Noch sind die Bäume klein. Mit der Hand zeigt er auf ein Apfelbäumchen: „Das ist der rote Stettiner, ein Mostapfelbaum, den bereits die Kreuzfahrer in die Gegend gebracht haben." Links daneben wächst der Borsdorfer, ein Winterapfel, von Zisterziensermönchen erstmals im 13. Jahrhundert nahe Jena gezüchtet. Granny Smith, Golden Delicious oder Braeburn sucht man dagegen vergeblich. Stattdessen treibt – jenseits aller EU-Normen – wieder ein kleiner Bruchteil der über 1000 Apfelsorten Blüten, die es noch Anfang des 20. Jahrhunderts in Deutschland gab.

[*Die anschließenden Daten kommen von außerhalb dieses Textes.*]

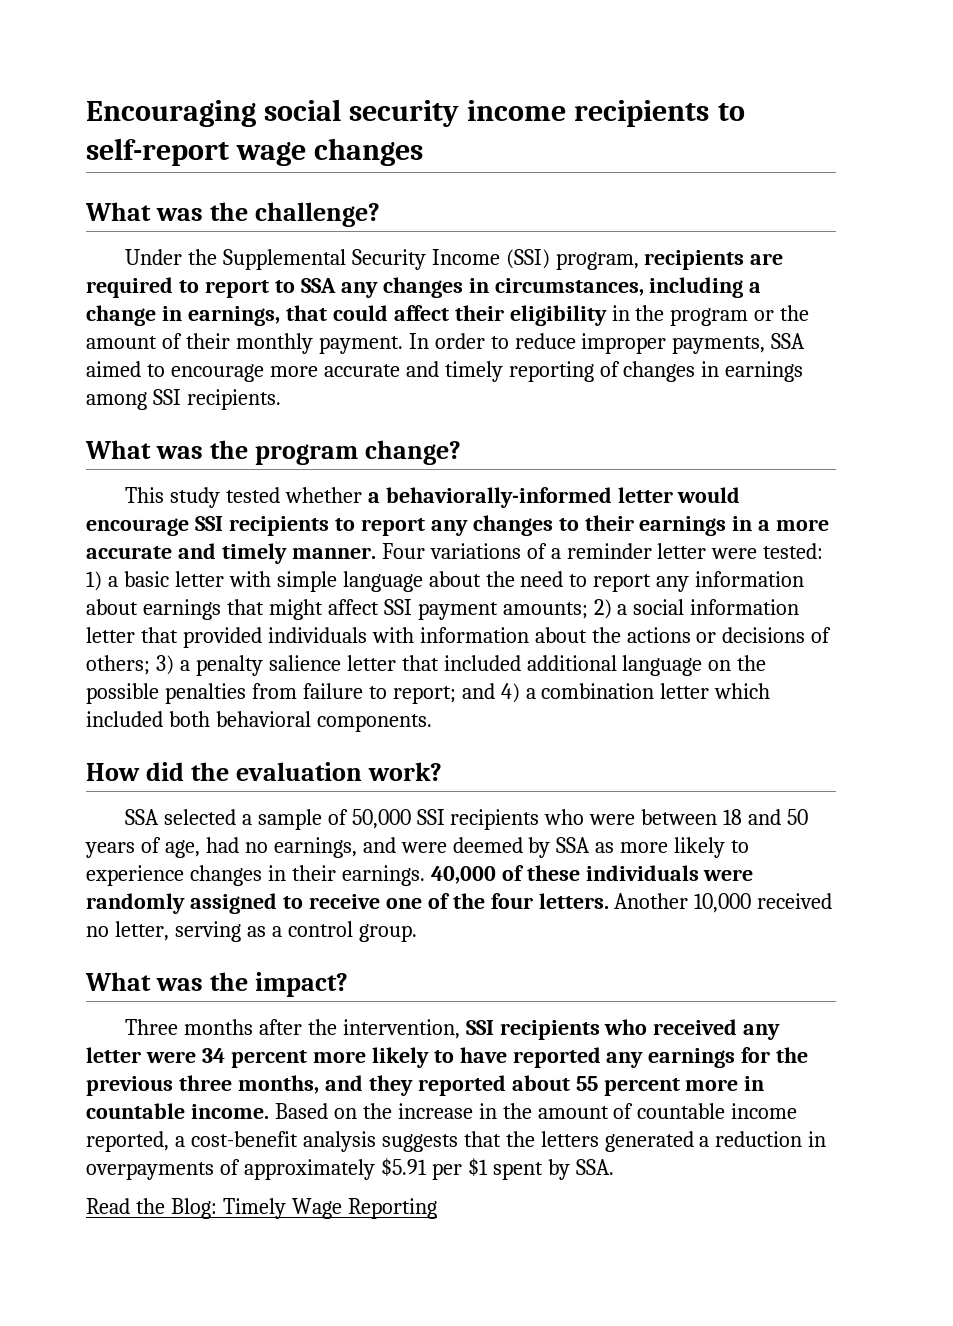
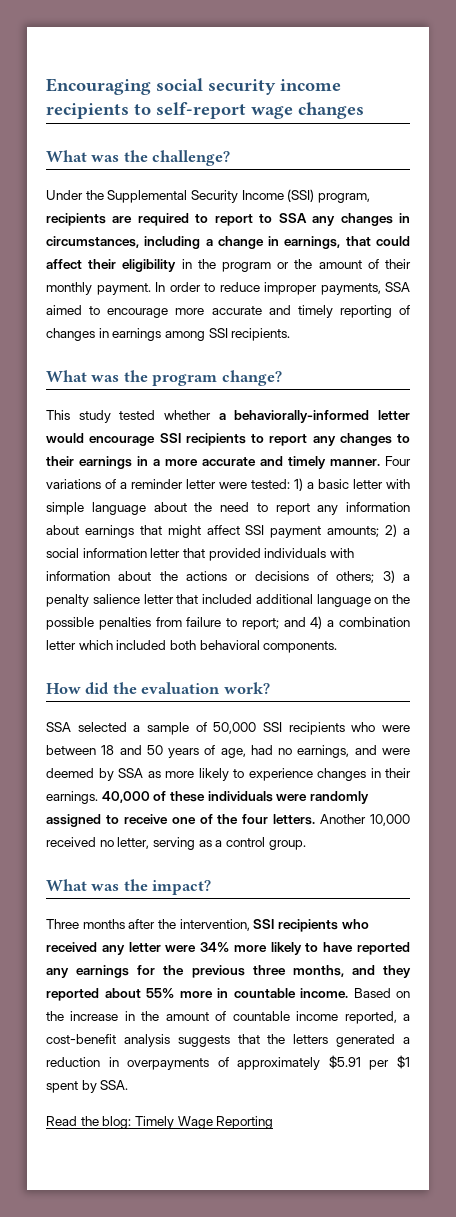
- Three months after the intervention, SSI recipients who received any letter were 34 percent more likely to have reported any earnings for the previous three months, and they reported about 55 percent more in countable income.
+ Three months after the intervention, SSI recipients who received any letter were 34% more likely to have reported any earnings for the previous three months, and they reported about 55% more in countable income.
- Read the Blog: Timely Wage Reporting
+ Read the blog: Timely Wage Reporting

Wir befinden uns vor den Toren Hersbrucks, 30 Kilometer östlich von Nürnberg. Die Stadt, an der alten Handelroute Nürnberg – Prag gelegen, hat 12 500 Einwohner. Typisch fränkischer Sandstein prägt das Stadtbild. Der Marktplatz ist umsäumt von teilsaniertem Fachwerk. Zweimal in der Woche findet hier Markt statt. Einige Fußminuten entfernt, befindet sich das einzige und erste Hirtenmuseum Deutschlands. Über 20 Prozent der Bevölkerung sind Rentner.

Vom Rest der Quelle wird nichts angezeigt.